Всю жизнь до самой смерти бабушка проклинала себя за свою настойчивость. Бедная старуха, она считала себя главной виновницей гибели дочери и внучек; чувство вины перед ними отравило все ее дни и ночи, пожирало ее, как ржа железо, и сожрало — врачи утверждали, что по общему состоянию здоровья она могла еще жить и жить...
Вот уж воистину благими намерениями вымощены дороги в ад.

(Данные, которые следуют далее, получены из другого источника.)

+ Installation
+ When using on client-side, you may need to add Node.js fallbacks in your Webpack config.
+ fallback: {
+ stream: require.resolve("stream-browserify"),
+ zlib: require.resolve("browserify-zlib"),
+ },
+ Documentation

Все мы шумно радовались приезду тети Розы — соскучились! Особенно я был рад встрече с Ларисой. Она подросла — длинноногая девчонка, загорелая и белобрысая, как отец, с материнскими, словно влажные спелые черносливы, глазами. Лора освободила меня от обременительного занятия — собирать в курятнике яйца, отважно лазила с нами по деревьям, играла в войну, в прятки, в расшибалочку, рассказывала о горах и море, которых я никогда не видал, — одним словом, своя в доску.

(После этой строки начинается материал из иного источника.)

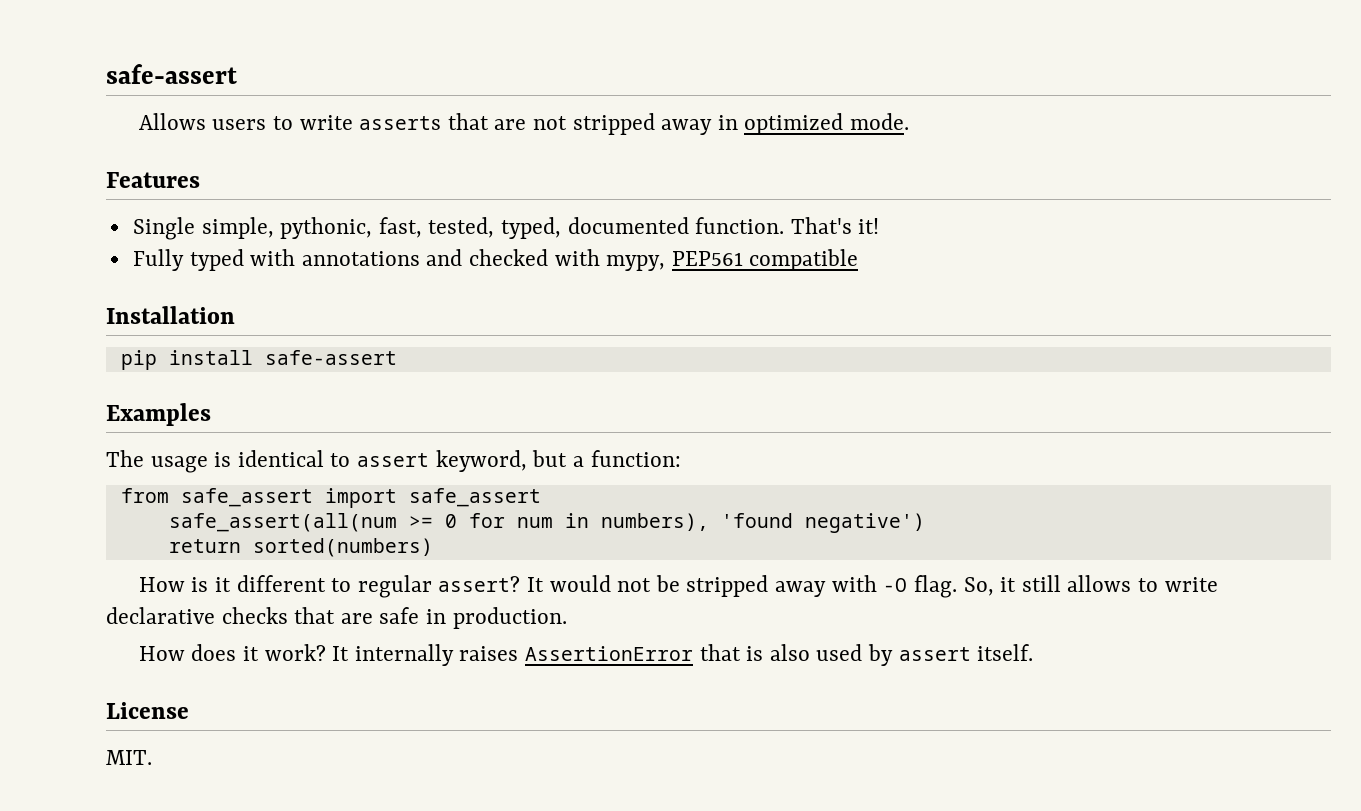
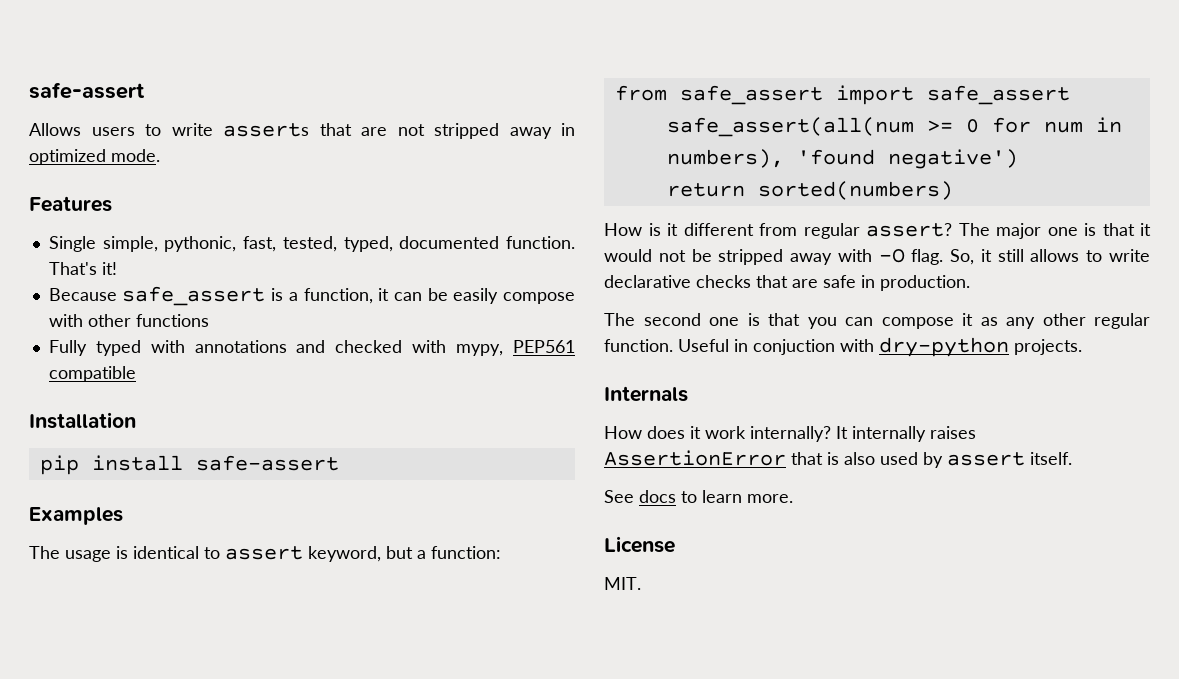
+ Because safe_assert is a function, it can be easily compose with other functions
- How is it different to regular assert?
+ How is it different from regular assert?
- It would not be stripped away with -O flag.
+ The major one is that it would not be stripped away with -O flag.
+ The second one is that you can compose it as any other regular function. Useful in conjuction with dry-python projects.
+ Internals
- How does it work?
+ How does it work internally?
+ See docs to learn more.

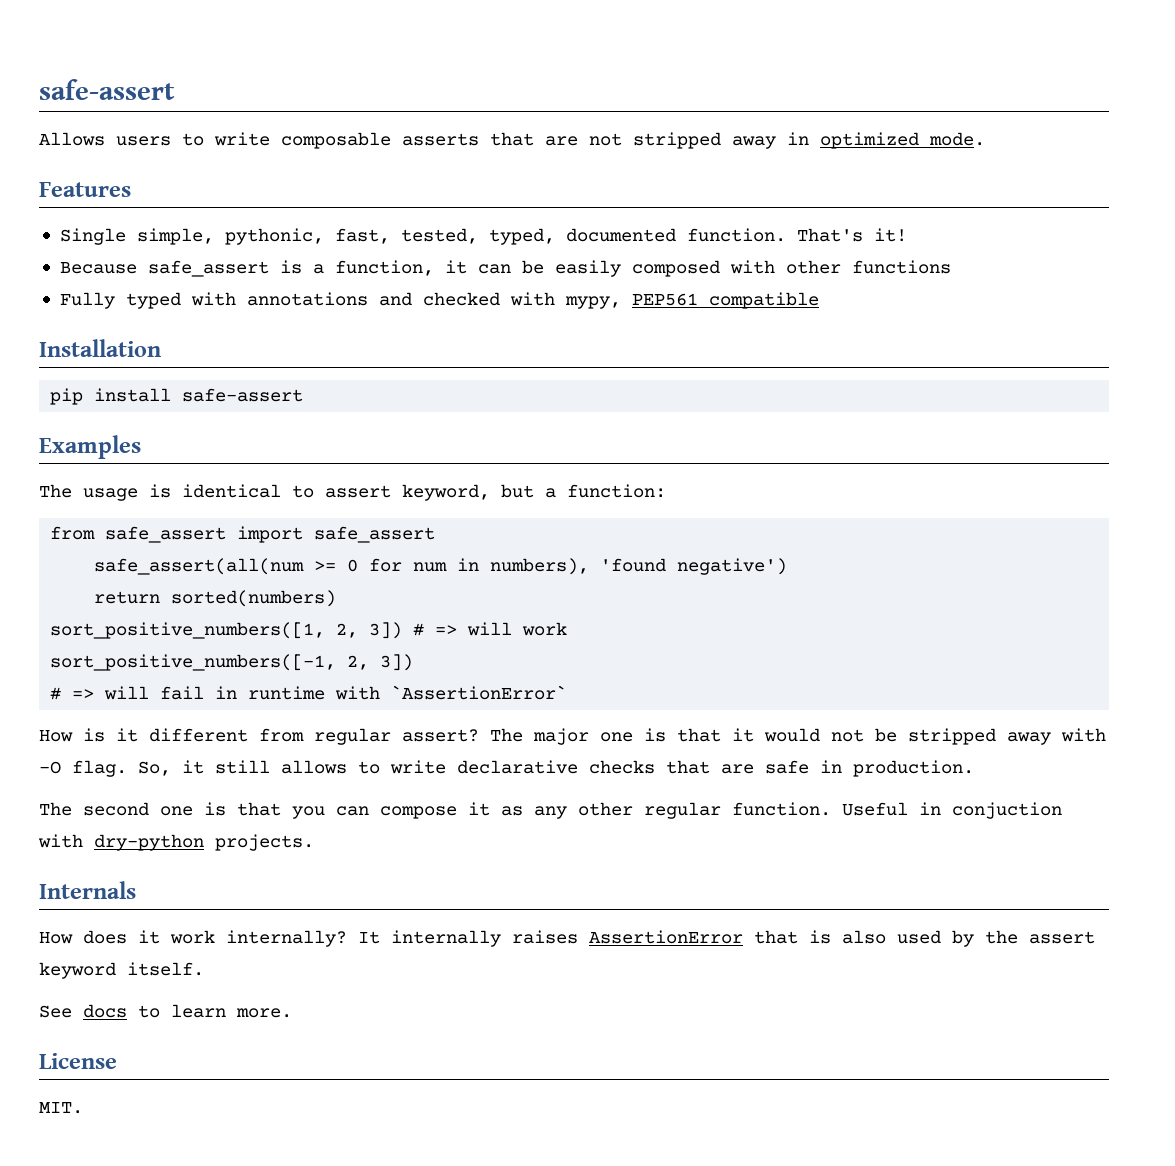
- Allows users to write asserts that are not stripped away in optimized mode.
+ Allows users to write composable asserts that are not stripped away in optimized mode.
- Because safe_assert is a function, it can be easily compose with other functions
+ Because safe_assert is a function, it can be easily composed with other functions
+ sort_positive_numbers([1, 2, 3]) # => will work
+ sort_positive_numbers([-1, 2, 3])
+ # => will fail in runtime with `AssertionError`
- It internally raises AssertionError that is also used by assert itself.
+ It internally raises AssertionError that is also used by the assert keyword itself.

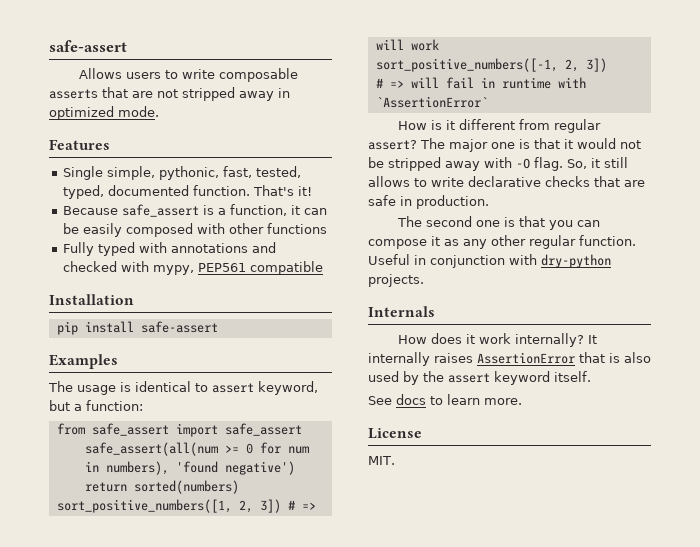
- Useful in conjuction with dry-python projects.
+ Useful in conjunction with dry-python projects.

22 июня в полдень, услышав по радио выступление Молотова, бабушка собрала корзинку с гостинцами и велела Орику тут же отвезти меня в Бобруйск. Киномехаником Орик стал, так сказать, по несчастью — он мечтал стать летчиком, успешно сдал экзамены в черниговское летное училище, прекрасно учился, но в первом же тренировочном полете у него из носа и ушей хлынула кровь, и его тут же комиссовали. Смирившись с тем, что сталинского сокола из него не получится, Орик вернулся домой, закончил краткосрочные курсы киномехаников и, к моей неописуемой радости, начал крутить кино. Благодаря этому, я и мои друзья могли хоть по двадцать раз бесплатно смотреть из окошечек в его будке «Чапаева», «Веселых ребят», «Огни большого города» — ну, как же было не любить, не гордиться таким дядей! Орик хотел отложить поездку на день-два, у него были какие-то свои дела, но бабушка, словно горькие предчувствия уже тогда томили ее, была неумолима.

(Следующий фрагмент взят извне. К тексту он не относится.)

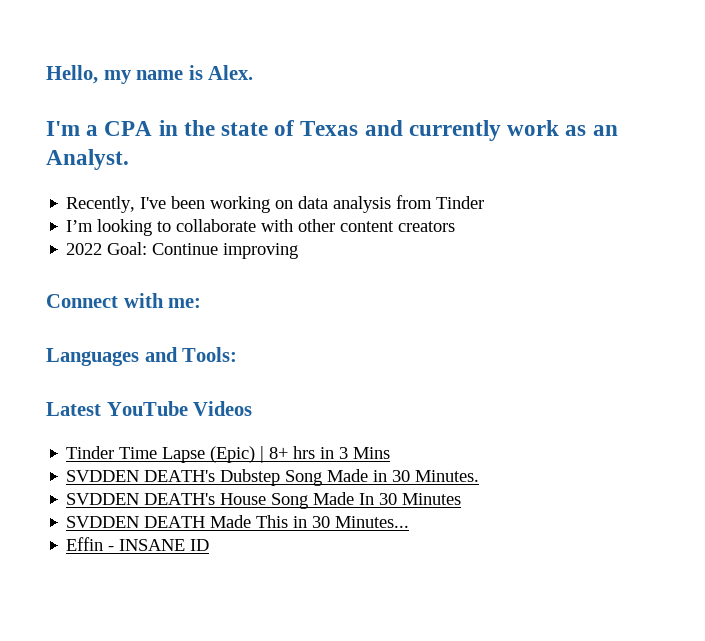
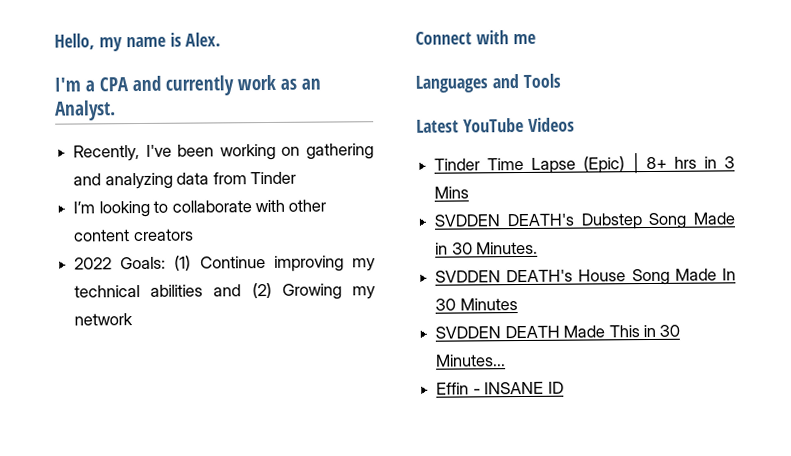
- I'm a CPA in the state of Texas and currently work as an Analyst.
+ I'm a CPA and currently work as an Analyst.
- Recently, I've been working on data analysis from Tinder
+ Recently, I've been working on gathering and analyzing data from Tinder
- 2022 Goal: Continue improving
+ 2022 Goals: (1) Continue improving my technical abilities and (2) Growing my network
- Connect with me:
+ Connect with me
- Languages and Tools:
+ Languages and Tools

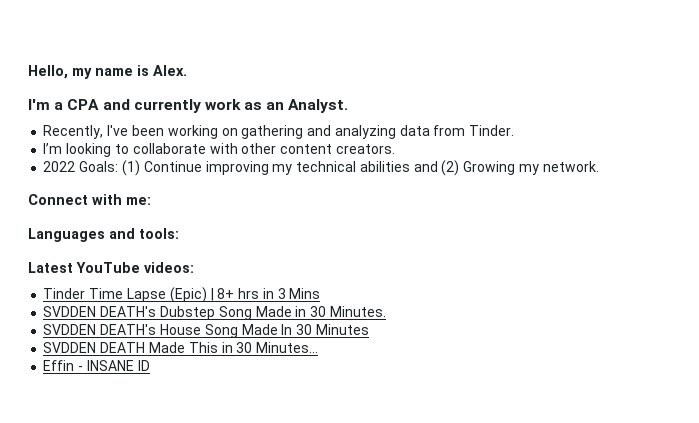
- Recently, I've been working on gathering and analyzing data from Tinder
+ Recently, I've been working on gathering and analyzing data from Tinder.
- I’m looking to collaborate with other content creators
+ I’m looking to collaborate with other content creators.
- 2022 Goals: (1) Continue improving my technical abilities and (2) Growing my network
+ 2022 Goals: (1) Continue improving my technical abilities and (2) Growing my network.
- Connect with me
+ Connect with me:
- Languages and Tools
+ Languages and tools:
- Latest YouTube Videos
+ Latest YouTube videos:

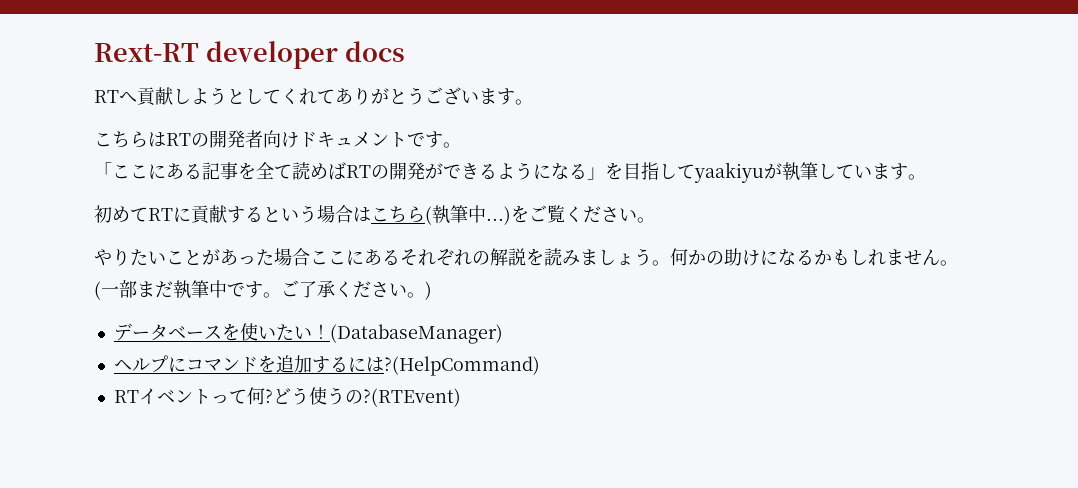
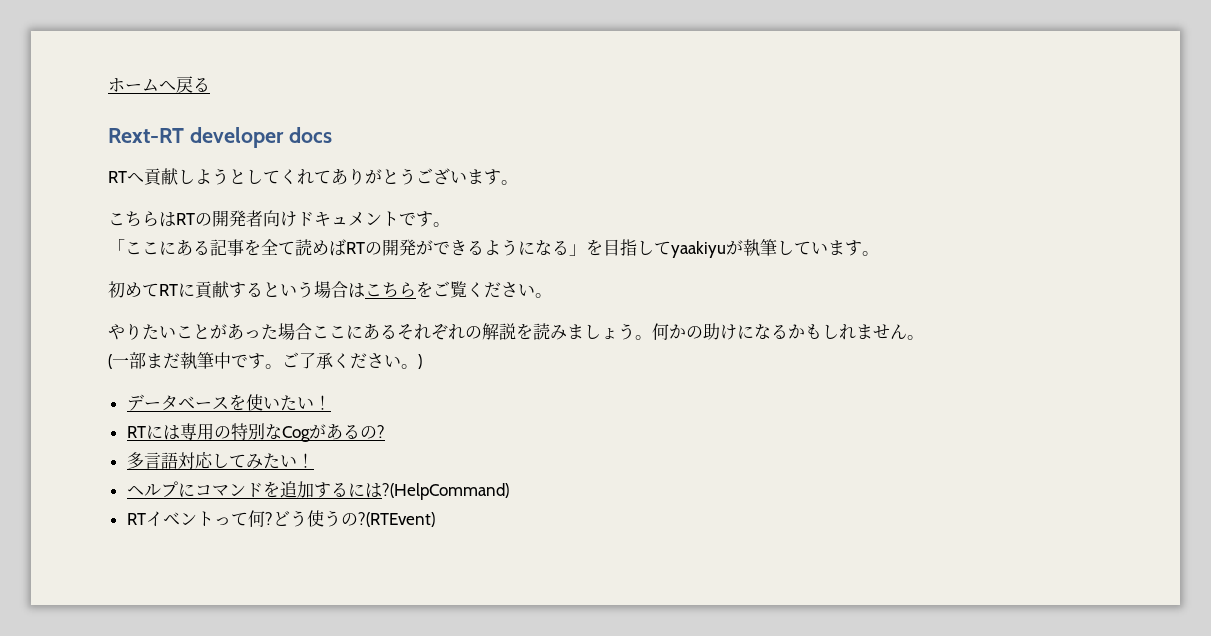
+ ホームへ戻る
- 初めてRTに貢献するという場合はこちら(執筆中...)をご覧ください。
+ 初めてRTに貢献するという場合はこちらをご覧ください。
- データベースを使いたい！(DatabaseManager)
+ データベースを使いたい！
+ RTには専用の特別なCogがあるの?
+ 多言語対応してみたい！

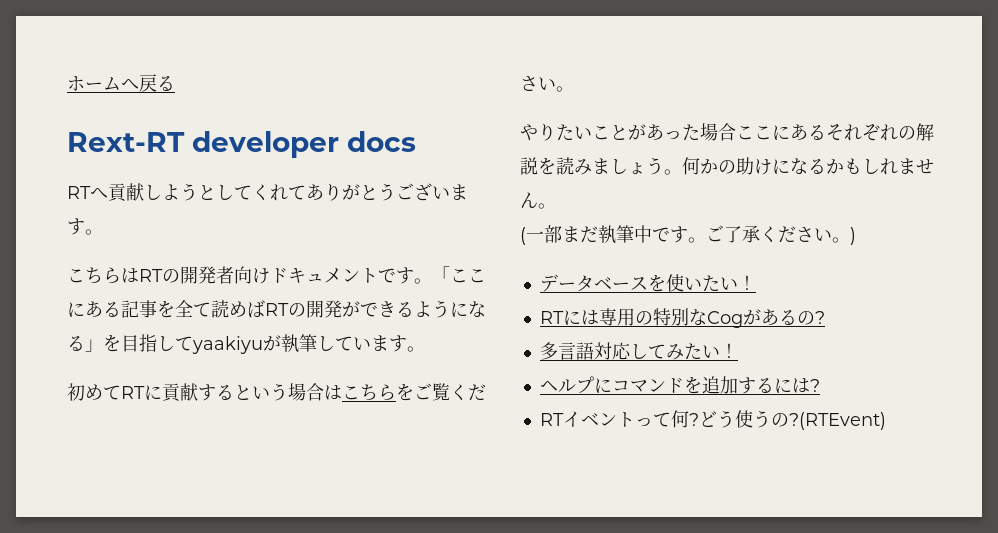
- こちらはRTの開発者向けドキュメントです。
- 「ここにある記事を全て読めばRTの開発ができるようになる」を目指してyaakiyuが執筆しています。
+ こちらはRTの開発者向けドキュメントです。「ここにある記事を全て読めばRTの開発ができるようになる」を目指してyaakiyuが執筆しています。
- ヘルプにコマンドを追加するには?(HelpCommand)
+ ヘルプにコマンドを追加するには?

— Поезжайте сейчас же, — сказала она. — Поезд в час сорок пять, ты еще успеешь вечером вернуться. Страшное это дело — война, сынок, мало что может случиться... Пусть Миша лучше будет с родителями.
Орик отвез меня — как оказалось, не только в Бобруйск, к матери — в большую и долгую жизнь. Иначе лежать бы мне с дедом Самуилом, тетей Розой и моими двоюродными сестричками, младшую из которых я даже не увидел, она родилась уже в гетто, — в том же осиповичском овраге, от которого давно не осталось и следа.
Уже после войны мы узнали, что Орик добровольцем ушел в армию, воевал, был тяжело ранен и санитарным поездом эвакуирован в тыловой госпиталь. По дороге, где-то под Унечей фашисты беспощадно разбомбили этот поезд, размалеванный красными крестами, — мы еще верили, что красные кресты могут кого-то защитить. Там, под бомбами, вместе с сотнями других раненых солдат, погиб и мой дорогой дядя. Ему было всего двадцать два года.
В первые дни войны погиб и другой мой дядя, муж тети Маруси Иосиф. В небе над Бобруйском он со своей эскадрильей вступил в неравный бой с немецкими «мессерами», подбил одного, но и сам был изрешечен пулями и пылающим факелом рухнул на землю.